After practice I showered and left, Miura appearing with Ebina once more, Tobe and Ooka joining us as we headed out, off campus. I noticed a dejected Yui and Hachiman missing each other by chance. That is a love story that needs to happen. And it’s already complicated by Yukino. I wonder if I could speak to her without her biting my head off? Naturally her sister could just bully her, but that only drives them apart and makes Yukino even angrier, not something I want. How do I tell her that the crude guy she’s attracted to because his eyes look like her favorite panda ronin is the destined husband to a girl she’s only meeting for the first time tomorrow? What’s worse, Hachiman unconsciously attracts Yukino by his open distaste for humanity and ugly manipulations, including explaining his reasoning for using the worst of humanity to achieve his goals, something her own family does, especially her mother. What’s worse, he attracts the attention of my Haruno and she smothers things that interest her, and Hachiman interests her because he sees right through her, another thing that appeals to Yukino. I have to reveal some of my perception in a careful way to those I care about, in order to protect this balance of powers I’m surrounded in. I can’t upset Miura or enrage Yukino, or gain the attention of Mrs. Yukinoshita more than I already have.
Sigh. This is my life.
Family dinner is alone, tonight. As usual, my folks are having another business meeting. Wining and dining, getting contracts signed and celebrated. The usual frippery associated with their jobs. I get a text from Haruno, asking if I’d seen Yukino today. I can honestly answer that I haven’t, but offer to visit her tomorrow if she wants. I get a promised favor owed and the usual dishonest emoticons of kisses etc. I never should have confessed to her when I was younger. It was a terrible mistake. Haruno loves no one but her little sister, and its Tough Love. I know why she’s this way, and I wasn’t there to prevent what happened to her that’s made her so hostile and masked. I think if Hachiman had spent more time with her he might have cracked her mask and broken open the sour wound on her heart that makes her poison to all around her. Haruno is a laughing clown with a stiletto up her sleeve. Few men will ever interest her. And it’s a shame that the one who did is sworn to her sister, eventually. What a mess. How do I fix it? How?

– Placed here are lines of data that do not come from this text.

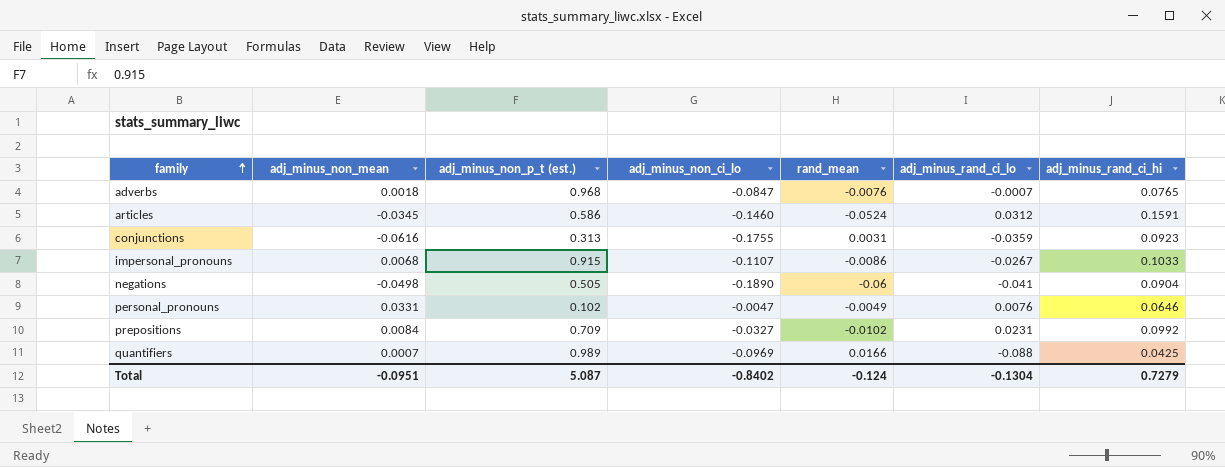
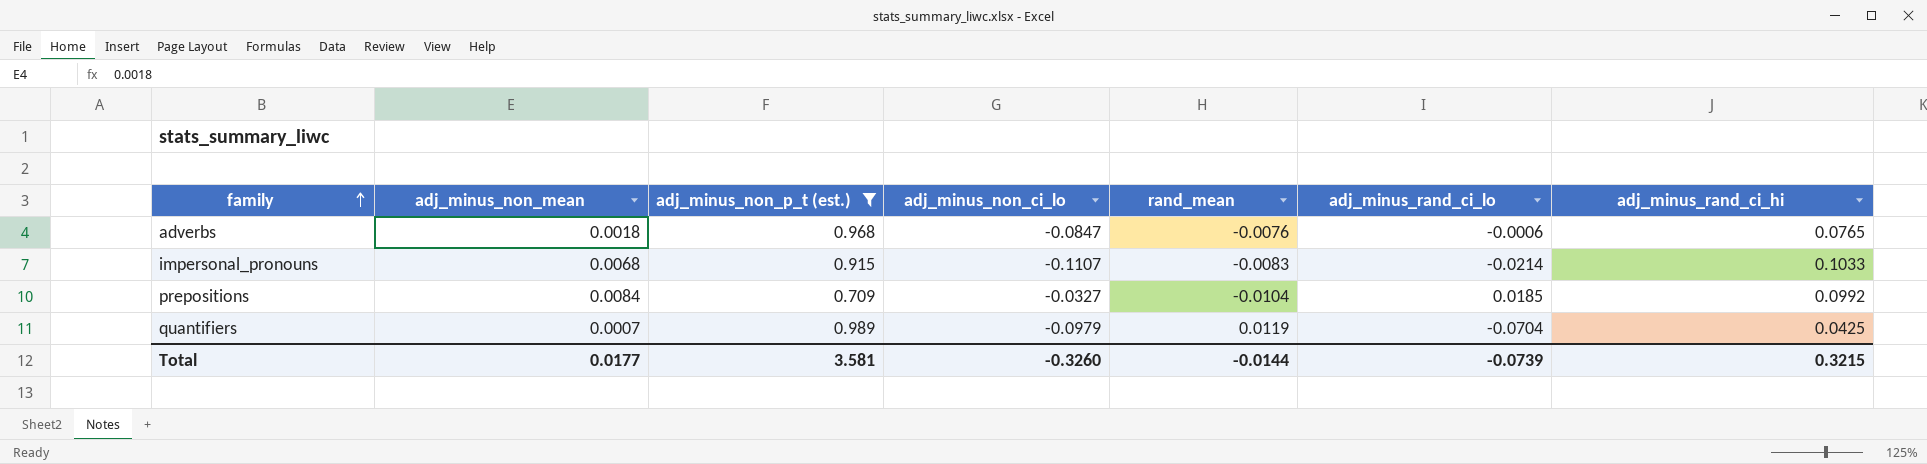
filter: none -> adj_minus_non_p_t (est.) >= 0.709
adverbs | adj_minus_rand_ci_lo: -0.0007 -> -0.0006
impersonal_pronouns | rand_mean: -0.0086 -> -0.0083
impersonal_pronouns | adj_minus_rand_ci_lo: -0.0267 -> -0.0214
prepositions | rand_mean: -0.0102 -> -0.0104
prepositions | adj_minus_rand_ci_lo: 0.0231 -> 0.0185
quantifiers | adj_minus_non_ci_lo: -0.0969 -> -0.0979
quantifiers | rand_mean: 0.0166 -> 0.0119
quantifiers | adj_minus_rand_ci_lo: -0.088 -> -0.0704
Total | adj_minus_non_mean: -0.0951 -> 0.0177
Total | adj_minus_non_p_t (est.): 5.087 -> 3.581
Total | adj_minus_non_ci_lo: -0.8402 -> -0.3260
Total | rand_mean: -0.124 -> -0.0144
Total | adj_minus_rand_ci_lo: -0.1304 -> -0.0739
Total | adj_minus_rand_ci_hi: 0.7279 -> 0.3215

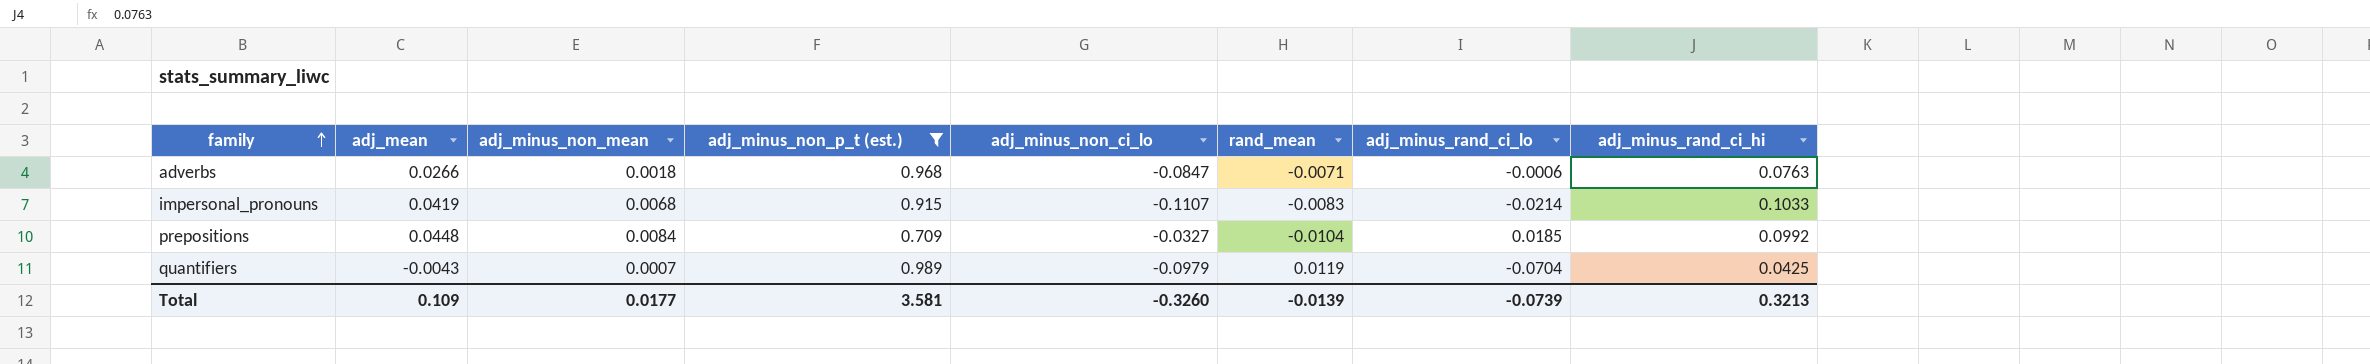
column adj_mean | position: none -> 2
adverbs | rand_mean: -0.0076 -> -0.0071
adverbs | adj_minus_rand_ci_hi: 0.0765 -> 0.0763
Total | rand_mean: -0.0144 -> -0.0139
Total | adj_minus_rand_ci_hi: 0.3215 -> 0.3213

I finished washing up my dishes by hand and put them on the rack to dry. This house has a dishwasher, but when I’m the only one eating here every day, dishes can get crusty waiting to fill up a load, and thus not get clean. I head to my room to do homework, answer some texts on my phone, like a good little Gen Z teenager, and barely remember to put my phone on a charger after I brush my teeth and flop into bed. Sleep like the dead, please!